По улицам Германии в те годы бродили тысячи гитлеров – тысячи обездоленных, обделенных жизнью невротиков, преисполненных зависти и ненависти. Гитлер выбился из общего ряда благодаря своему упорству: он обладал талантом произносить трескучие политические речи и, упиваясь собственным красноречием, заводил толпу; кроме того, он нашел беспроигрышный ход – из его речей следовало, что мы страдаем не из-за алчности наших предводителей или жестокости победителей, а по вине загадочной, почти сверхъестественной силы, которую он именовал «мировым еврейством».
В обычные времена к подобному бреду прислушивались бы разве что всякие отбросы общества, но в пору, когда один финансовый кризис сменял другой, Гитлер и его присные убеждали все больше немцев (и среди прочих – крупных промышленников), что национал-социалисты единственные предлагают надежный путь к спасению.
Возьмем Италию и дуче Муссолини. Он спас свой народ, возродил его, заставил соседей снова опасаться итальянцев. Он вернул Италии мужество. То есть сотворил именно то, что требовалось совершить в Германии. Так они думали, эти люди. «Сапоги и пушки, корабли и флаги, и границы рвутся как листы бумаги…» – писал Уэлдрейк в своих яростных стихах, незадолго до гибели в 1927 году.
Простые стремления. Простые ответы. Прописные истины.
Над интеллектом, образованием и порядочностью потешались так, будто они стали заклятыми врагами Германии. Мужчины, как всегда, утверждали свое уязвленное достоинство тем, что требовали от женщин оставаться дома и воспитывать детей. На словах они почитали женщин как земных богинь, а на деле относились к ним с презрительным высокомерием и не подпускали к реальной власти.

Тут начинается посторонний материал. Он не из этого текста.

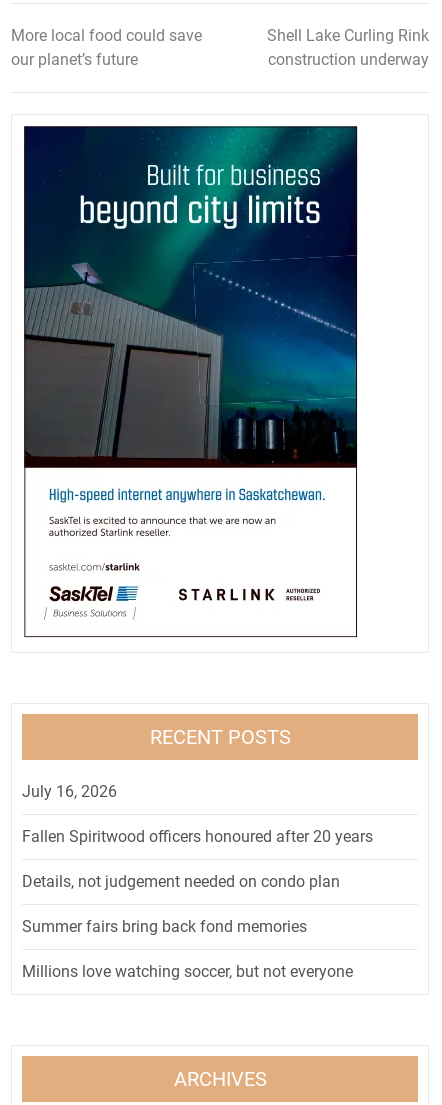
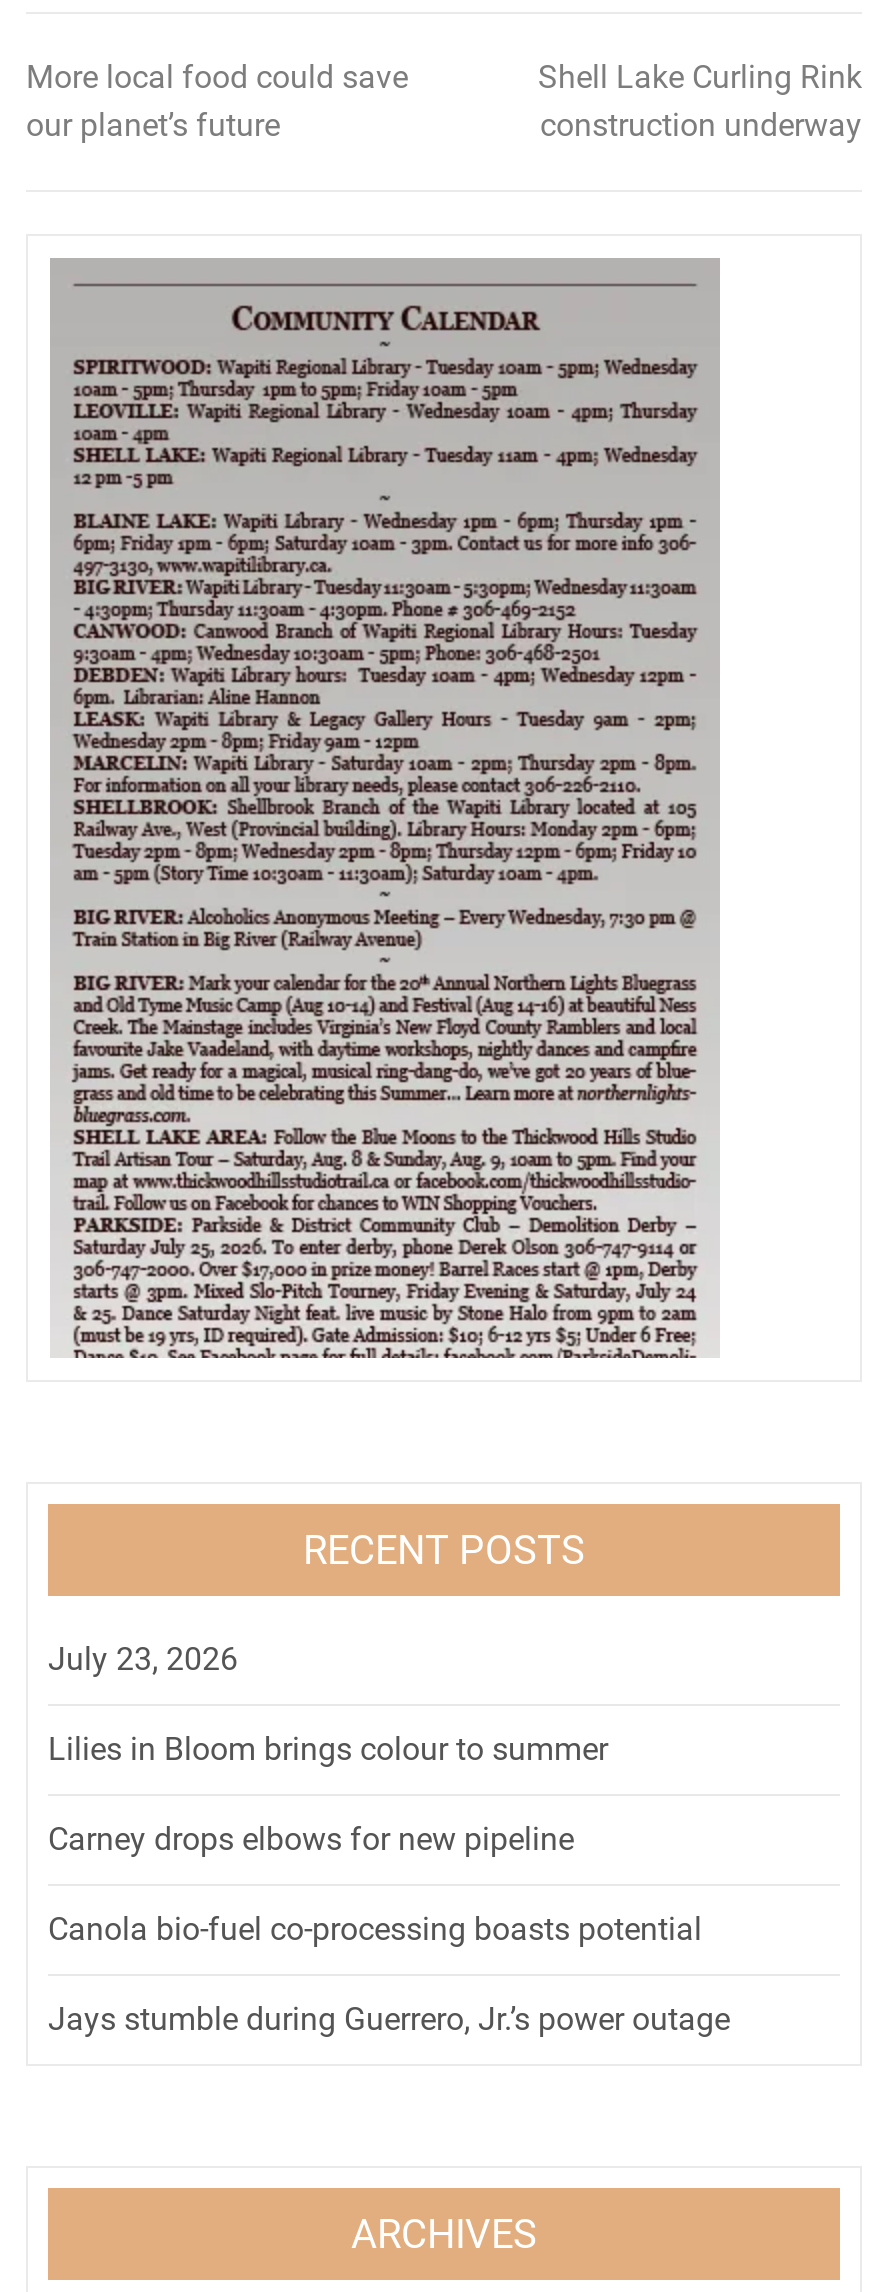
- [image]
+ [image]

- July 16, 2026
+ July 23, 2026

- Fallen Spiritwood officers honoured after 20 years
+ Lilies in Bloom brings colour to summer

- Details, not judgement needed on condo plan
+ Carney drops elbows for new pipeline

- Summer fairs bring back fond memories
+ Canola bio-fuel co-processing boasts potential

- Millions love watching soccer, but not everyone
+ Jays stumble during Guerrero, Jr.’s power outage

Мы медленно учимся. Ни английские, ни французские или американские опыты по изменению общества «сверху» не привели к успеху; коммунистический и нацистский эксперименты, одинаково пуританские в своих лозунгах, доказали то же самое – человеческие отношения несводимы к прописным истинам. Прописная истина годится для спора, но правительству, которое на самом деле стремится что-то изменить, нужны более сложные, более тонкие инструменты. Неудивительно, что к 1940 году в Германии разразилась настоящая эпидемия юношеских самоубийств; нацисты, разумеется, не признавали этой проблемы – в мире, который они строили, ничему подобному места не было.

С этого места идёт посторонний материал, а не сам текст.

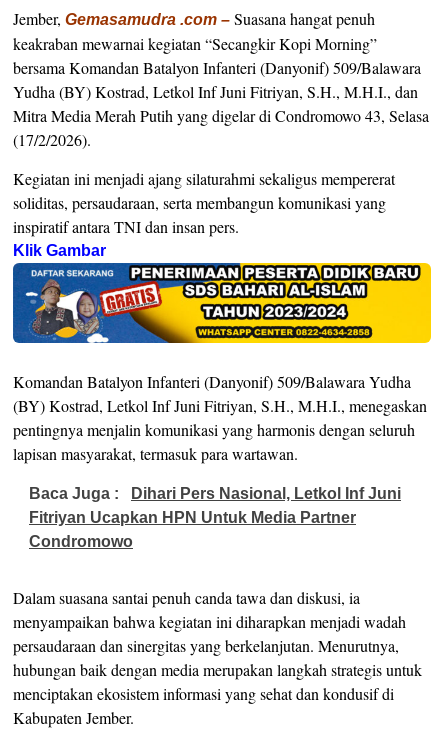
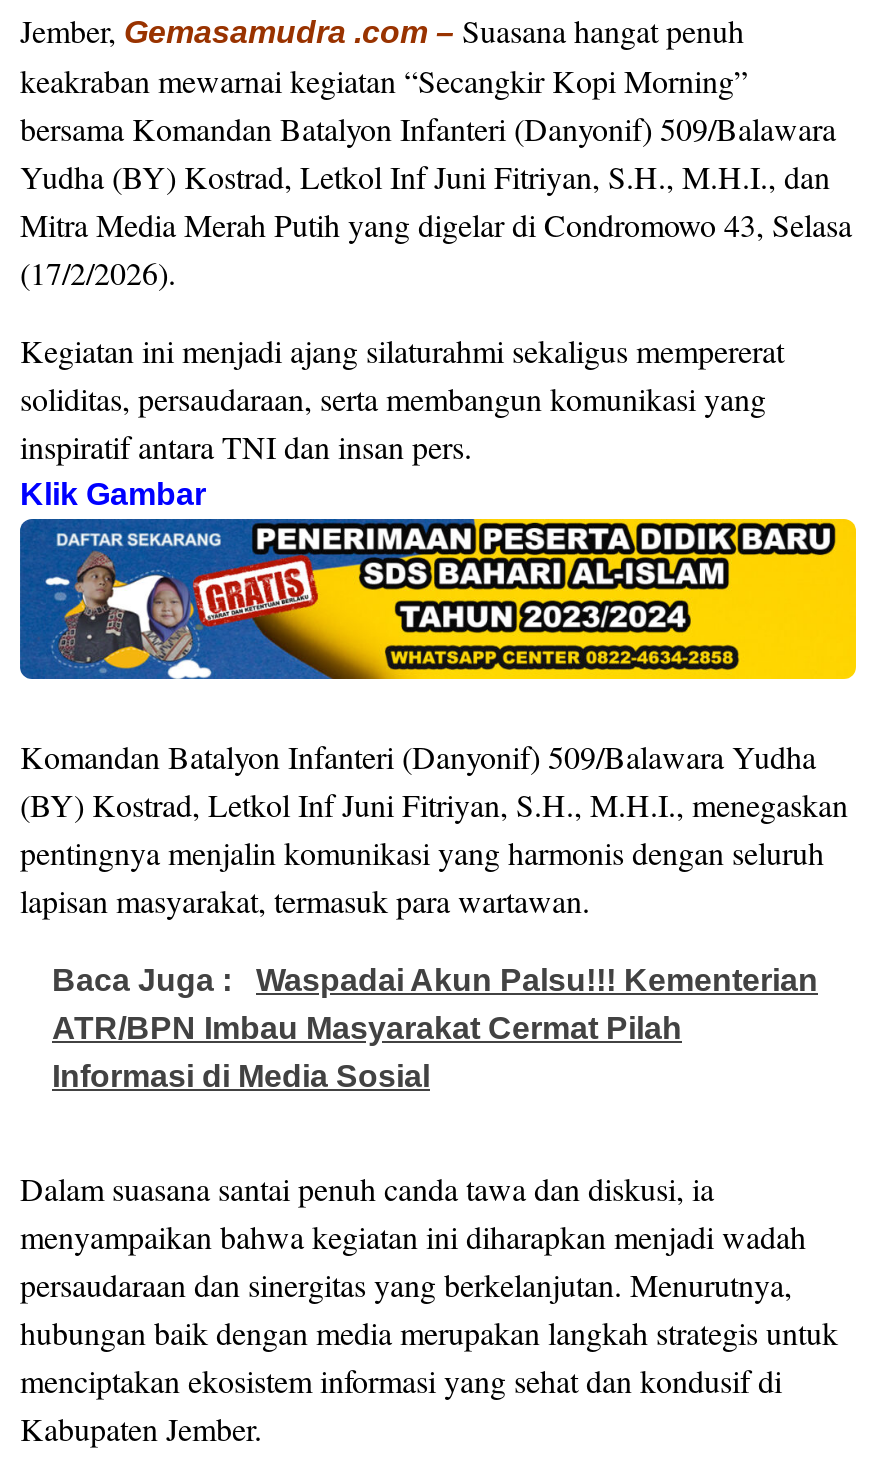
- Baca Juga : Dihari Pers Nasional, Letkol Inf Juni
- Fitriyan Ucapkan HPN Untuk Media Partner
- Condromowo
+ Baca Juga : Waspadai Akun Palsu!!! Kementerian
+ ATR/BPN Imbau Masyarakat Cermat Pilah
+ Informasi di Media Sosial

В 1933 году, несмотря на то, что многие из нас уже понимали истинную суть нацизма, они сумели захватить большинство в парламенте. Наша конституция превратилась в клочок бумаги и попала в костер вместе с великими творениями Манна, Гейне, Брехта, Цвейга и Ремарка. Нацисты громоздили костер за костром на перекрестках и городских площадях. Кощунственный обряд, это торжество невежества и фанатизма, они назвали «культурным очищением».
Инструментами большой политики стали сапоги, оружие и кнуты. Мы не могли сопротивляться – потому что не в силах были поверить в происходящее. Мы до сих пор полагались на демократию, не понимая, что она давным-давно растоптана. Впрочем, суровая реальность быстро открыла нам глаза.